If you want a better world, and one in which the risk of attacks like the one this week goes down, you’ll have to look at yourself first, and take it from there. Marching in a mostly self-righteous parade in which the wrong people form the first line is not going to do it. You’re not going to solve this sitting on your couch. Our world is not just financially bankrupt, and in deep debt to boot, it’s also about as morally broke as can be.
We therefore have to rethink our world just about from scratch. Or else. We’ve lived chasing the recovery carrot for years now, but the economy won’t recover; it can’t. There hasn’t been any real growth since at least the 1980s, the only thing there’s been is increasing debt levels that we mistook for growth.
A great first example of how to do this rethinking was provided late last year, and I referred to it before, by UofM Amherst economics professor James K. Boyce:
Imagine that without major new investments in adaptation, climate change will cause world incomes to fall in the next two decades by 25% across the board, with everyone’s income going down, from the poorest farmworker in Bangladesh to the wealthiest real estate baron in Manhattan. Adaptation can cushion some but not all of these losses. What should be our priority: reduce losses for the farmworker or the baron? For the farmworker, and a billion others in the world who live on about $1 a day, this 25% income loss will be a disaster, perhaps the difference between life and death.
Yet in dollars, the loss is just 25 cents a day. For the land baron and other “one-percenters” in the U.S. with average incomes of about $2,000 a day, the 25% income loss would be a matter of regret, not survival. He’ll find a way to get by on $1,500 a day. In human terms, the baron’s loss pales compared with that of the farmworker. But in dollar terms, it’s 2,000 times larger. Conventional economic models would prescribe spending more to protect the barons than the farmworkers of the world.

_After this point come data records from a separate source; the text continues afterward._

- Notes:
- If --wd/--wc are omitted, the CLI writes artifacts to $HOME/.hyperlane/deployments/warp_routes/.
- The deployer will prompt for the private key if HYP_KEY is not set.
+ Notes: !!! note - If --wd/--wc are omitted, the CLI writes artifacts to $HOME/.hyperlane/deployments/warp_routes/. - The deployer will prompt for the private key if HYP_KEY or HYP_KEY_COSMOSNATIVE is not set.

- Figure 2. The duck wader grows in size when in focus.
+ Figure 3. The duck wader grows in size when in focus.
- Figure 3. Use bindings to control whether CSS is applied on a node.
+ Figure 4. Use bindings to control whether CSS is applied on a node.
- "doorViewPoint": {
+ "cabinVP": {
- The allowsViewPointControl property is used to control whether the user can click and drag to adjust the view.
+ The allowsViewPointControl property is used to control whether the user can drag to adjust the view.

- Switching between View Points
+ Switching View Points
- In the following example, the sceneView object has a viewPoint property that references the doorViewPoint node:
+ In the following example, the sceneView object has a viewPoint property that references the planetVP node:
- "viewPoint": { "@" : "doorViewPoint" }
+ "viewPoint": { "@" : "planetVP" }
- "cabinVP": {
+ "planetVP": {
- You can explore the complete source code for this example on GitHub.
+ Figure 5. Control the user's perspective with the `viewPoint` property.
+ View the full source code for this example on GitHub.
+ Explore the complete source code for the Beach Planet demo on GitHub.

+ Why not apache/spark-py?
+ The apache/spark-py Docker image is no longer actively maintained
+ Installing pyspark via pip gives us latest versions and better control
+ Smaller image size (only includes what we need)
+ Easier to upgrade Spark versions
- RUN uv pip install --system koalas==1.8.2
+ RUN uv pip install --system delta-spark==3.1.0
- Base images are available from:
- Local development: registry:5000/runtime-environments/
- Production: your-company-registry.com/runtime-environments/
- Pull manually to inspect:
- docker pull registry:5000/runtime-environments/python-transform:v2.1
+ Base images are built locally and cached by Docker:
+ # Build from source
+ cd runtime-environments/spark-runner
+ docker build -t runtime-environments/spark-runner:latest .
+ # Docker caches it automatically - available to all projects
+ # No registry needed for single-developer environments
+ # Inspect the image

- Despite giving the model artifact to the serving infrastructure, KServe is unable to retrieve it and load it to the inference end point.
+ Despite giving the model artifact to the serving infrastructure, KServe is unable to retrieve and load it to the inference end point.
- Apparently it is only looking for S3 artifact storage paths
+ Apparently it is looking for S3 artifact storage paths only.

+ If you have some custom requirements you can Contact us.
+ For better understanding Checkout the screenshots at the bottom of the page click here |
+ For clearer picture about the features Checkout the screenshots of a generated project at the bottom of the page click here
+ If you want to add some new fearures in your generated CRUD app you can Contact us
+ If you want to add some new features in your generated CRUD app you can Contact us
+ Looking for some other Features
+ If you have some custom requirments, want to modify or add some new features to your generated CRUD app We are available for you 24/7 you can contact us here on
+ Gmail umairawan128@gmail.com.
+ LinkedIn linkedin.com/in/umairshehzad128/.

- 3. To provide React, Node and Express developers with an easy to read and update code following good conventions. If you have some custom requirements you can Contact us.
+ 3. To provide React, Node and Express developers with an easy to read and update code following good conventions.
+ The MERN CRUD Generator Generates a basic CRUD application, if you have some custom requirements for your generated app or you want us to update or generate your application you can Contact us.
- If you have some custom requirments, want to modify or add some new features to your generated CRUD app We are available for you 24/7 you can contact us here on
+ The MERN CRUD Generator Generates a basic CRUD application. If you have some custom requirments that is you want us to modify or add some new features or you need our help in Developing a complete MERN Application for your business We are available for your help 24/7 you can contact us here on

It’s how we think. Boyce describes it perfectly. We chase money, no questions asked, and even call it no. 1. And unless we change the way we think, one Manhattan land baron will be saved, and 1000 Bangla Deshi farmers and their entire families will either drown or be forced higher inland, where there are already too many people just like them. A dollar or a person. Our present economic models know which one to choose. But we should have more than mere economic models guide us.
Michael Lewis – yes, him – provides another wonderful example in the New Republic. I tried to make the quote as short as I could, but, hey, Lewis is .. Lewis. The original title was ‘Extreme Wealth Is Bad for Everyone – Especially the Wealthy’ (Getting rich won’t make you happy. But it will make you more selfish and dishonest). The Week turned in into this:
When I was 14, I met a man with a talent for restoring a sense of fairness to a society with vast and growing inequalities in wealth. His name was Jack Kenney, and he’d created a tennis camp, called Tamarack, in the mountains of northern New Hampshire. The kids who went to the Tamarack Tennis Camp mostly came from well-to-do East Coast families, but the camp itself didn’t feel like a rich person’s place: It wasn’t unusual for the local health inspectors to warn the camp about its conditions, or for the mother of some Boston Brahmin dropping her child off, and seeing where he would sleep and eat for the next month, to burst into tears.
Kenney himself had enjoyed a brief, exotic career as a professional tennis player — he’d even played a doubles match on ice with Fred Perry – but he was pushing 60 and had long since abandoned whatever interest he’d had in fame and fortune. He ran his tennis camp less as a factory for future champions than as an antidote to American materialism – and also to the idea that a person could be at once successful and selfish.
Jack Kenney’s assault on teenaged American inequality began at breakfast the first morning. The bell clanged early, and the kids all rolled out of their old stained bunk beds, scratched their fresh mosquito bites, and crawled to the dining hall. On each table were small boxes of cereal, enough for each kid to have one box, but not enough that everyone could have the brand of cereal he wanted. There were Froot Loops and Cheerios, but also more than a few boxes of the deadly dark bran stuff consumed willingly only by old people suffering from constipation.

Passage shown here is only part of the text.